Roma, 15 apr. (askanews) – In occasione della Giornata del Made in Italy arriva la prima “Carta degli oli extravergine d’oliva a Indicazione Geografica” al ristorante per promuovere e difendere uno dei prodotti simbolo dell’italianità e della Dieta Mediterranea. E’ l’iniziativa promossa da Coldiretti e Unaprol con la Federazione Nazionale Consorzi Igp Dop Olio e Olive lanciata al ristorante di Campagna Amica al Vinitaly.
La carta contiene una selezione di oli extravergine di alta qualità a Indicazione Geografica IGP e DOP, provenienti da diverse regioni italiane, con la descrizione delle caratteristiche e una proposta di abbinamento con i piatti. In pratica, ciascun commensale potrà decidere quale olio extravergine d’oliva utilizzare a seconda della portata scelta dal menu.
“Un nuovo strumento attraverso il quale – spiegano Coldiretti e Unaprol – i ristoratori potranno valorizzare il legame indissolubile tra prodotto e territorio, trasformando la qualità certificata in un pilastro dell’offerta enogastronomica”.

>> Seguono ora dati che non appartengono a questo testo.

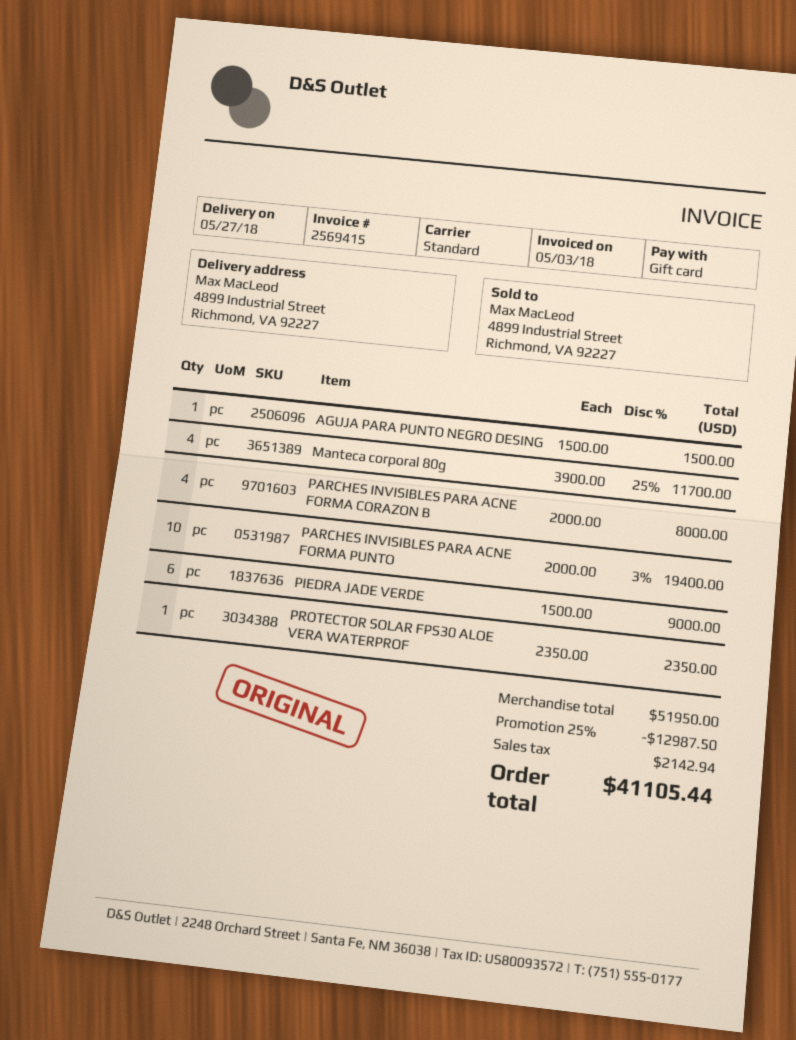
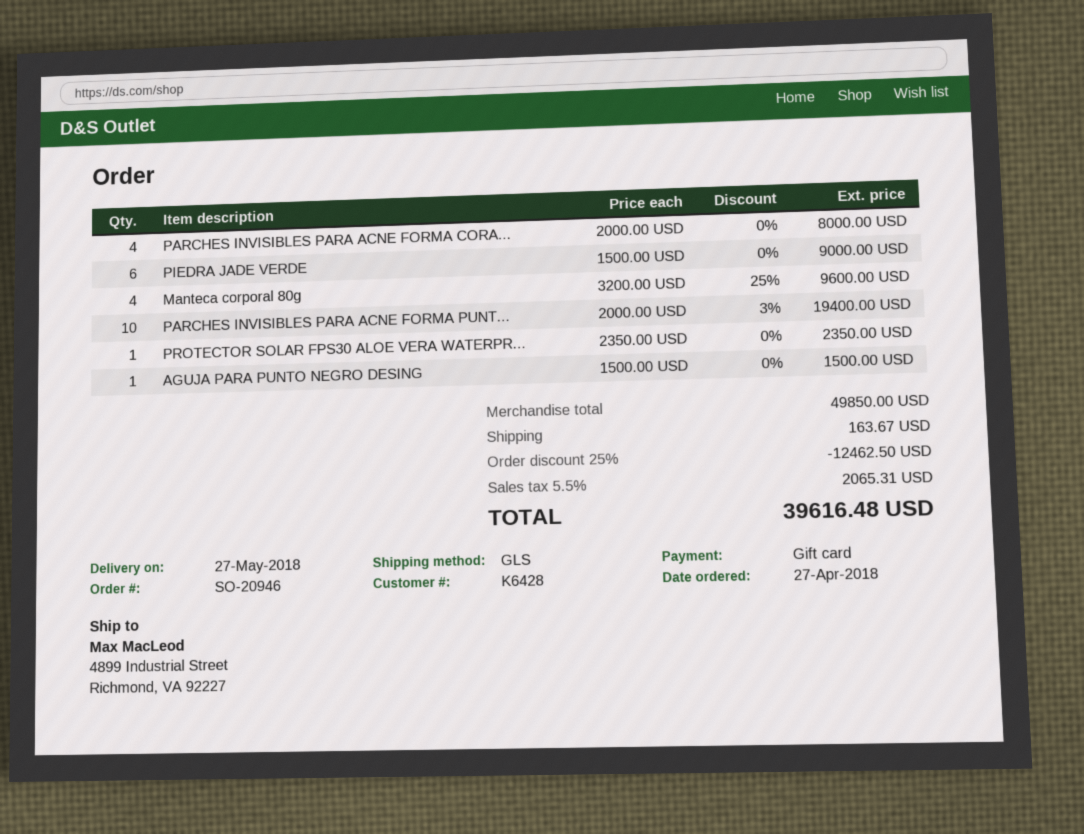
shipping method: standard -> GLS
Manteca corporal 80g: 4 x 3900.00 - 25% = 11700.00 -> 4 x 3200.00 - 25% = 9600.00
subtotal: 51950.00 -> 49850.00
discount: 25% = 12987.50 -> 25% = 12462.50
shipping: none -> 163.67
tax: 2142.94 -> 2065.31
total: 41105.44 -> 39616.48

La “Prima Carta degli Oli a Denominazione d’Origine” segna il debutto ufficiale della nuova Federazione Nazionale Consorzi IGP DOP Olio e Olive. L’organismo, nato dall’impegno di Unaprol e Coldiretti, rappresenta un fronte compatto per valorizzare le 42 DOP e 8 IGP italiane. Si tratta di una rete che coinvolge oltre 22.000 produttori e 2.000 frantoi, custodi di 167 mila ettari di oliveti (il 15% del patrimonio nazionale).

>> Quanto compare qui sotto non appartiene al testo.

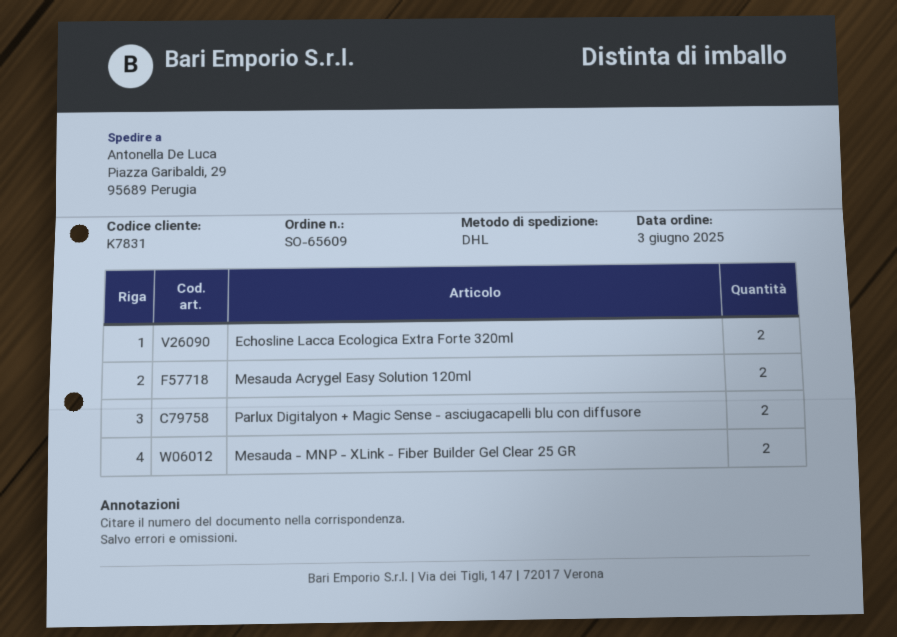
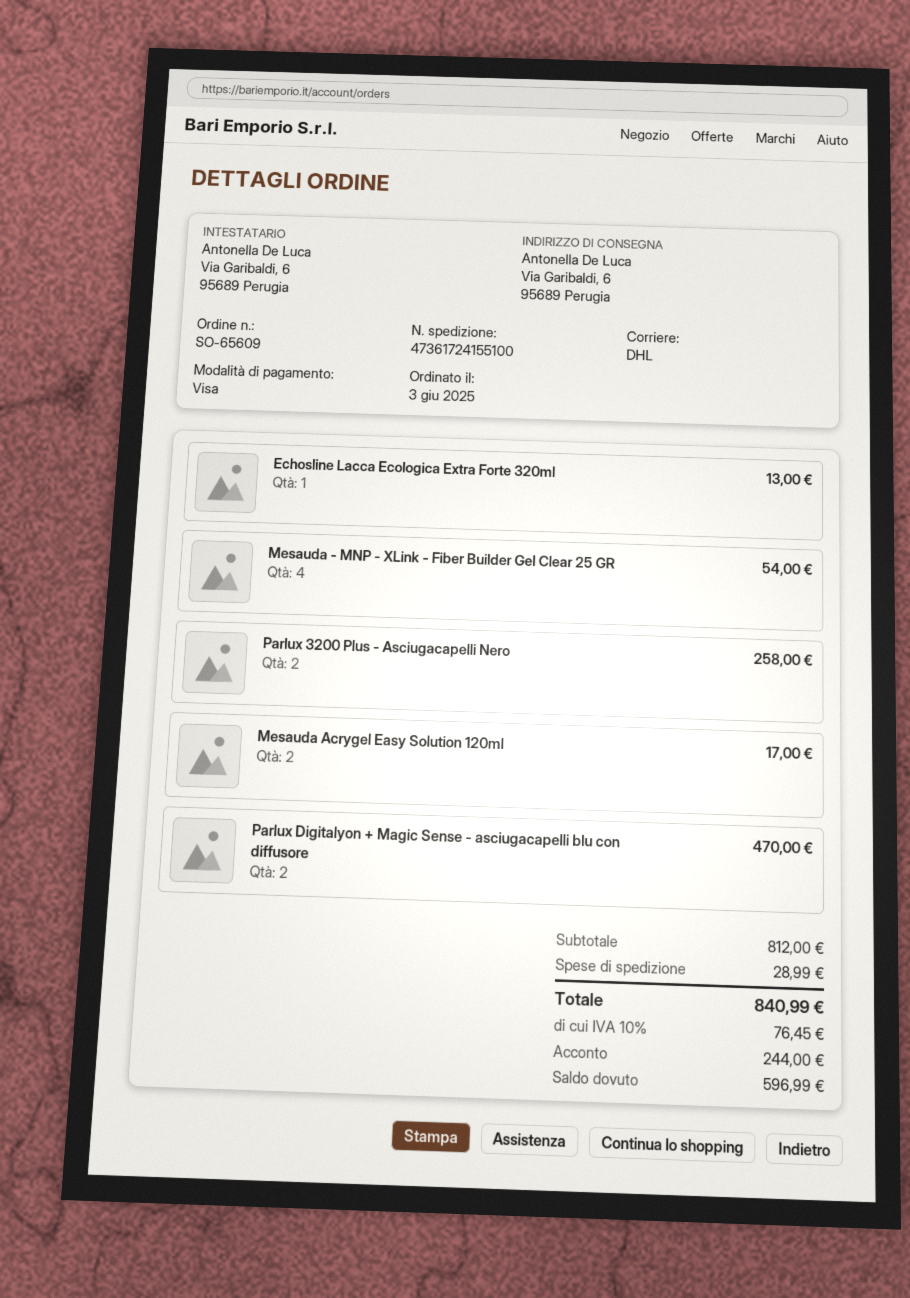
ship to: Piazza Garibaldi, 29, 95689 Perugia -> Via Garibaldi, 6, 95689 Perugia
Echosline Lacca Ecologica Extra Forte 320ml: 2 -> 1
Mesauda - MNP - XLink - Fiber Builder Gel Clear 25 GR: 2 -> 4
Parlux 3200 Plus - Asciugacapelli Nero: none -> 2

L’obiettivo è delineare le politiche per il settore a partire dalla tracciabilità digitale con l’evoluzione del bollino di Stato in uno strumento “dal campo alla bottiglia” per garantire trasparenza totale su lotti e aziende agricole fornitrici. Importante anche il contrasto alle pratiche sleali e alle vendite sottocosto nella GDO, che svalutano il lavoro dei produttori italiani. Fondamentale anche la difesa delle identità locali contro la pressione delle importazioni extra-Ue a basso valore aggiunto attraverso il rafforzamento dell’analisi sensoriale e dei sistemi anticontraffazione.

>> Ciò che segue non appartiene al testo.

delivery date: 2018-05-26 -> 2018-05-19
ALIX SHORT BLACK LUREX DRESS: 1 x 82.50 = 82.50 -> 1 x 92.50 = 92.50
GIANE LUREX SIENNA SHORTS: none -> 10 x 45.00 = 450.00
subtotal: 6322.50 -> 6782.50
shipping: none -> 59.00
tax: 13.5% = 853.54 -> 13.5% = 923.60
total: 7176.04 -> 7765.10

“Con la nascita della Federazione abbiamo scelto di fare squadra per proteggere l’anima stessa dei nostri territori – dichiara Fabrizio Filippi, presidente della Federazione – La maggiore resilienza dei prezzi dei prodotti certificati dimostra che la qualità non è solo una scelta etica, ma l’unica strategia vincente per garantire la sostenibilità economica delle nostre imprese e il diritto dei consumatori a una scelta consapevole”.